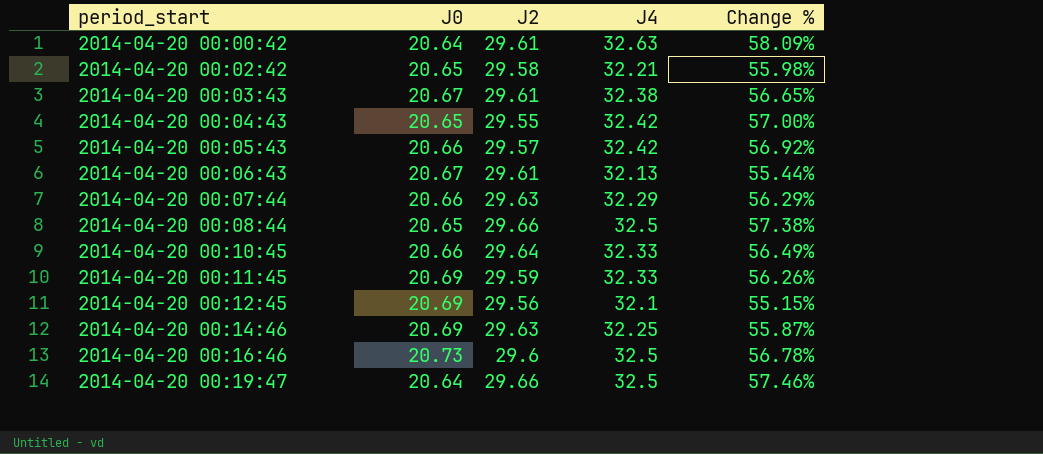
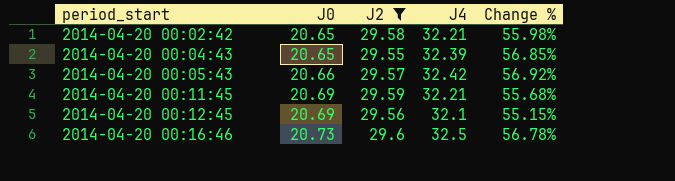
filter: none -> J2 <= 29.6
2014-04-20 00:04:43 | J4: 32.42 -> 32.39
2014-04-20 00:04:43 | Change %: 57.00% -> 56.85%
2014-04-20 00:11:45 | J4: 32.33 -> 32.21
2014-04-20 00:11:45 | Change %: 56.26% -> 55.68%

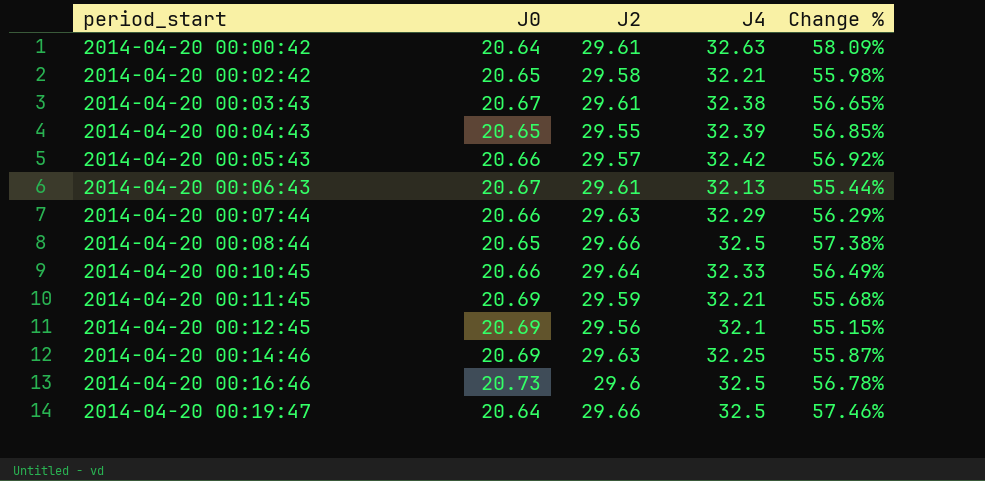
filter: J2 <= 29.6 -> none

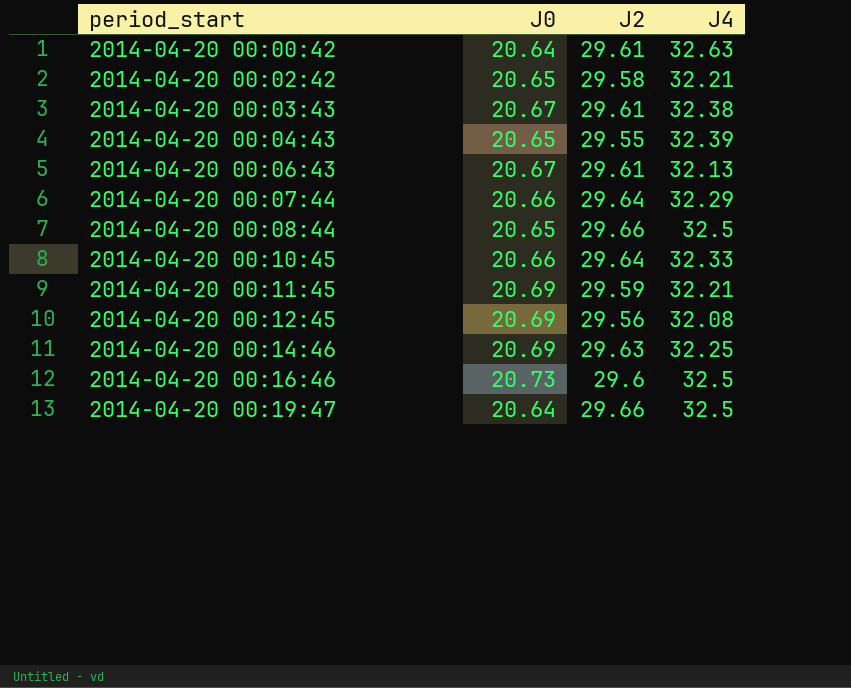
column Change % | formula: ([J4] - [J0]) / [J0] -> none
row 2014-04-20 00:05:43: 20.66 | 29.57 | 32.42 | 56.92% -> none
2014-04-20 00:07:44 | J2: 29.63 -> 29.64
2014-04-20 00:12:45 | J4: 32.1 -> 32.08

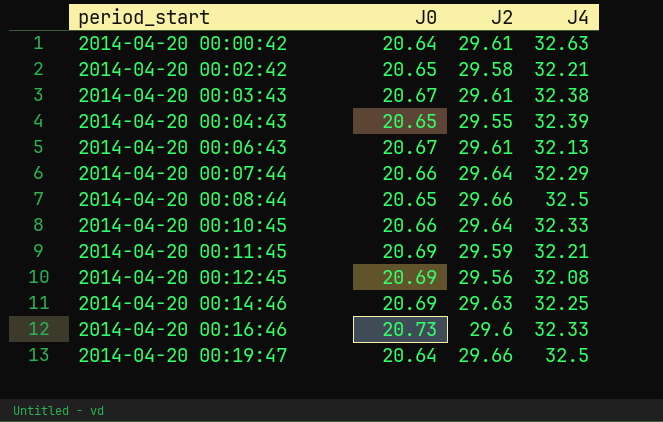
2014-04-20 00:16:46 | J4: 32.5 -> 32.33

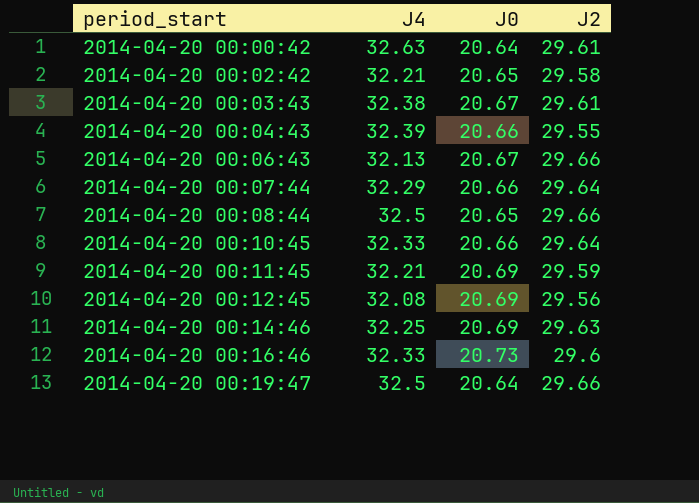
column J4 | position: 4 -> 2
2014-04-20 00:04:43 | J0: 20.65 -> 20.66
2014-04-20 00:06:43 | J2: 29.61 -> 29.66

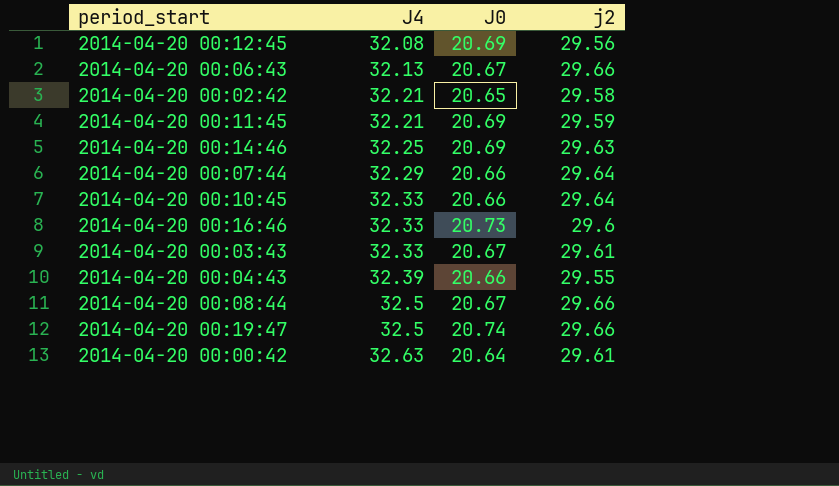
row order: period_start ascending -> J4 ascending
column name: J2 -> j2
2014-04-20 00:03:43 | J4: 32.38 -> 32.33
2014-04-20 00:08:44 | J0: 20.65 -> 20.67
2014-04-20 00:19:47 | J0: 20.64 -> 20.74

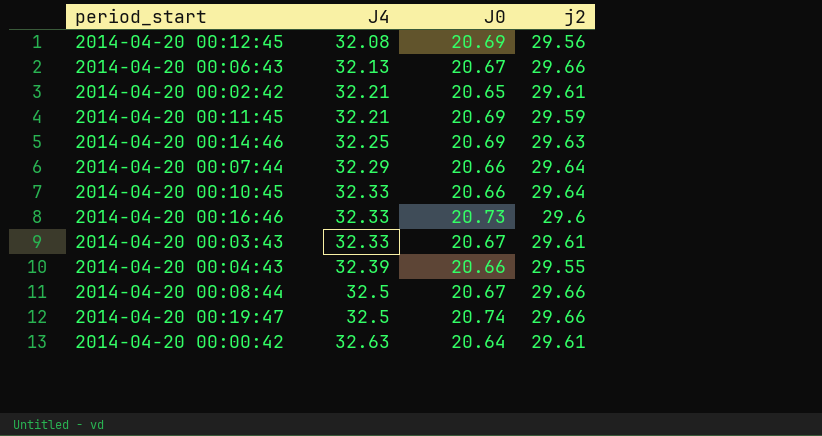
2014-04-20 00:02:42 | j2: 29.58 -> 29.61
+++++
Repeat everything in the entries above word for word, excluding the images.

filter: none -> J2 <= 29.6
2014-04-20 00:04:43 | J4: 32.42 -> 32.39
2014-04-20 00:04:43 | Change %: 57.00% -> 56.85%
2014-04-20 00:11:45 | J4: 32.33 -> 32.21
2014-04-20 00:11:45 | Change %: 56.26% -> 55.68%

filter: J2 <= 29.6 -> none

column Change % | formula: ([J4] - [J0]) / [J0] -> none
row 2014-04-20 00:05:43: 20.66 | 29.57 | 32.42 | 56.92% -> none
2014-04-20 00:07:44 | J2: 29.63 -> 29.64
2014-04-20 00:12:45 | J4: 32.1 -> 32.08

2014-04-20 00:16:46 | J4: 32.5 -> 32.33

column J4 | position: 4 -> 2
2014-04-20 00:04:43 | J0: 20.65 -> 20.66
2014-04-20 00:06:43 | J2: 29.61 -> 29.66

row order: period_start ascending -> J4 ascending
column name: J2 -> j2
2014-04-20 00:03:43 | J4: 32.38 -> 32.33
2014-04-20 00:08:44 | J0: 20.65 -> 20.67
2014-04-20 00:19:47 | J0: 20.64 -> 20.74

2014-04-20 00:02:42 | j2: 29.58 -> 29.61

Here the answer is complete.